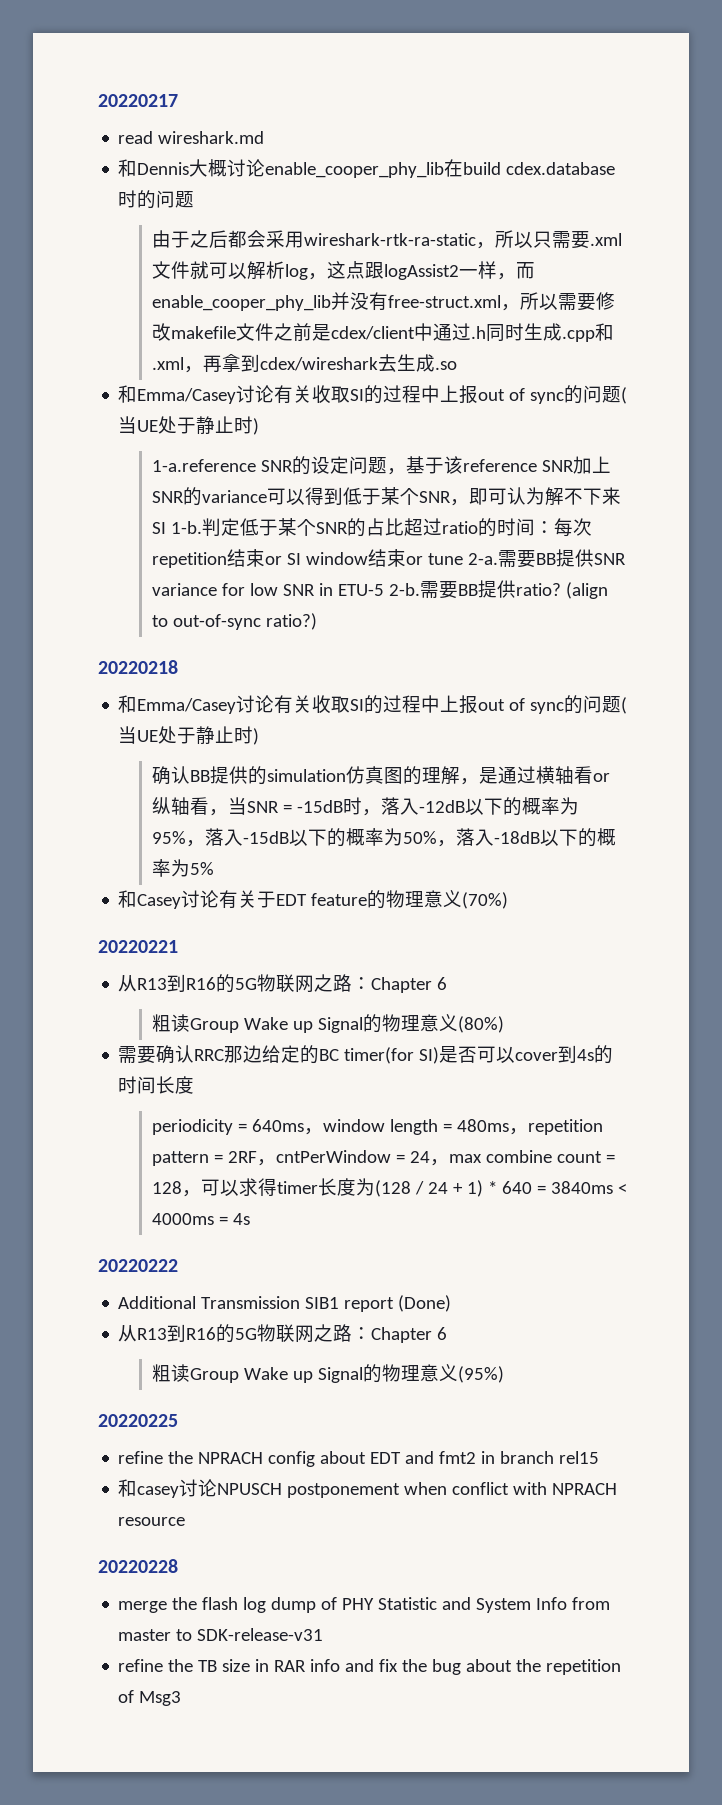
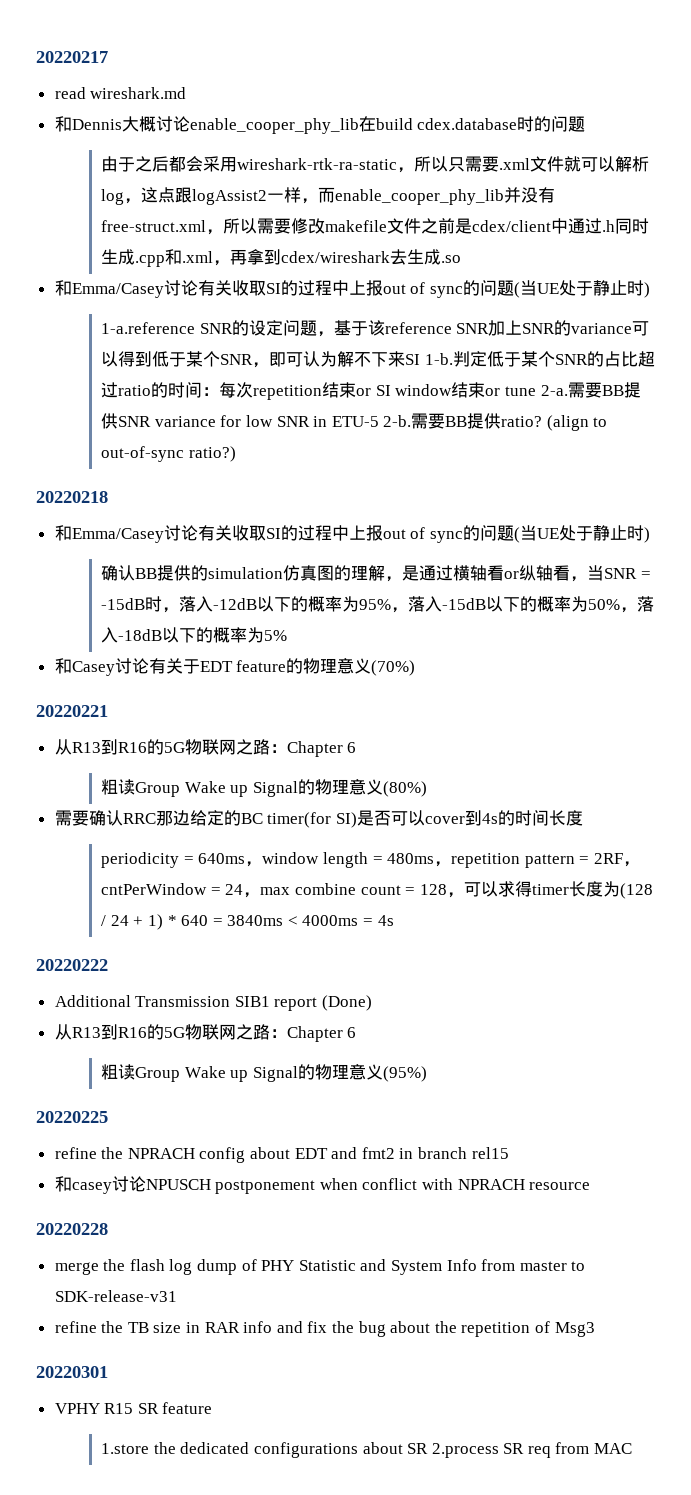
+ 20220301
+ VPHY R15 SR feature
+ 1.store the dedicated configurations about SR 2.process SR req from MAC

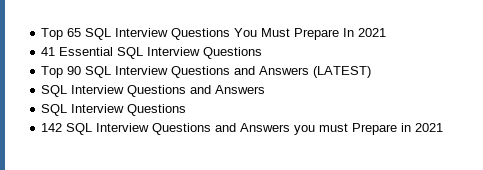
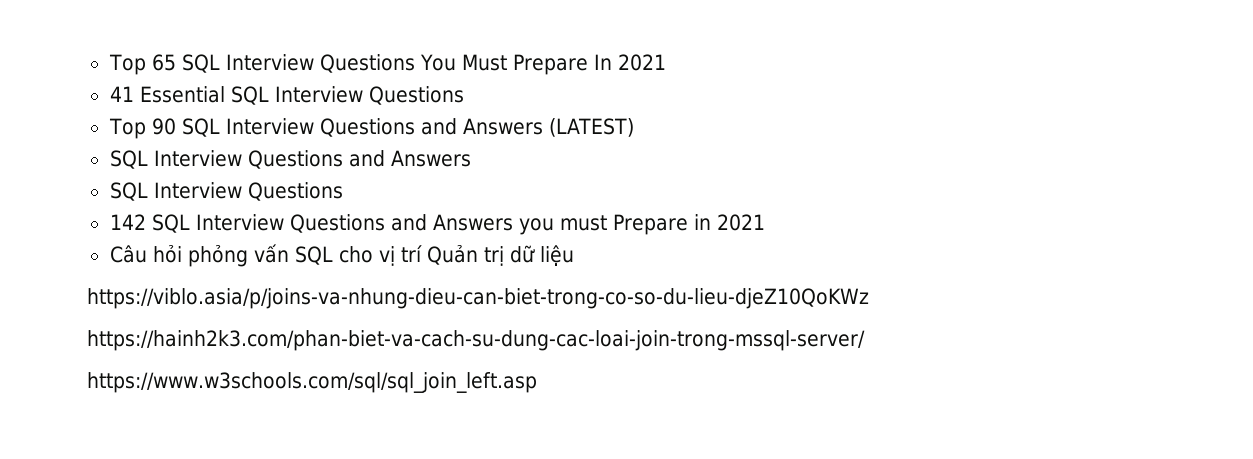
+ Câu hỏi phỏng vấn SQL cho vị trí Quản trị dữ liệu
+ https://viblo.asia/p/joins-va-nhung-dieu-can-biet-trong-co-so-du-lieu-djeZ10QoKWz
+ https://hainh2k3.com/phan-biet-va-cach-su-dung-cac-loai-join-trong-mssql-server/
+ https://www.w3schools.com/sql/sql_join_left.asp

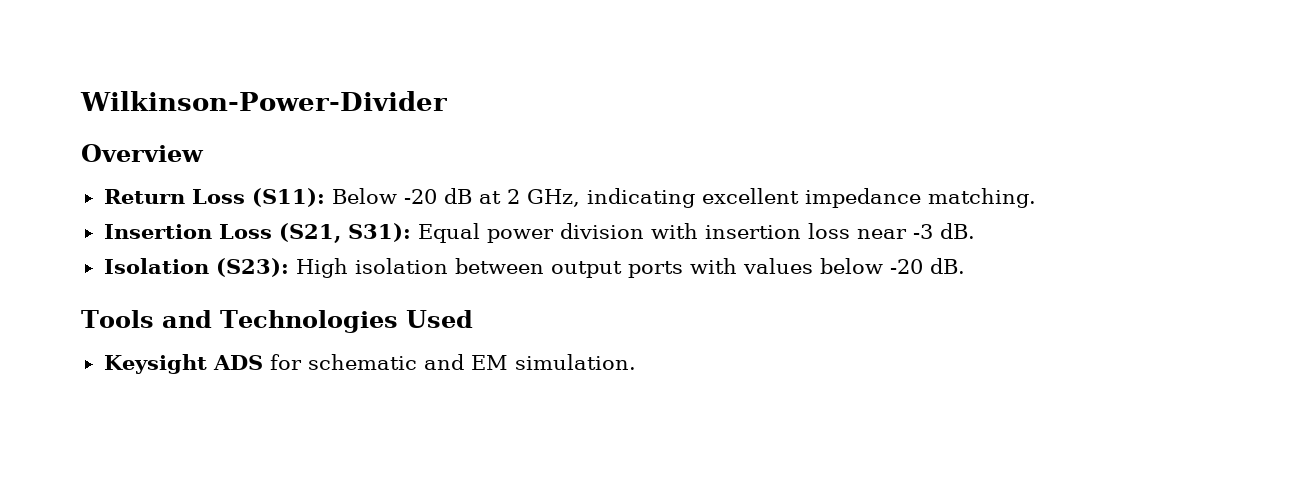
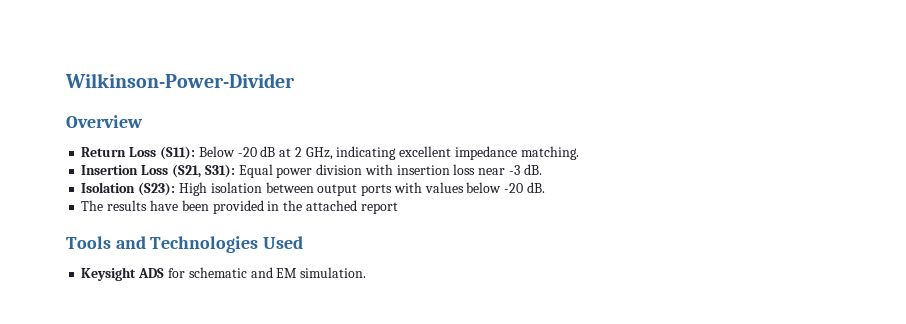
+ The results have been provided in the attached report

Work to complete —
Copy exactly the lines from the one containing "req from MAC" through the last line of the records above, including both, and omit every picture.

Answer space —
+ 1.store the dedicated configurations about SR 2.process SR req from MAC

+ Câu hỏi phỏng vấn SQL cho vị trí Quản trị dữ liệu
+ https://viblo.asia/p/joins-va-nhung-dieu-can-biet-trong-co-so-du-lieu-djeZ10QoKWz
+ https://hainh2k3.com/phan-biet-va-cach-su-dung-cac-loai-join-trong-mssql-server/
+ https://www.w3schools.com/sql/sql_join_left.asp

+ The results have been provided in the attached report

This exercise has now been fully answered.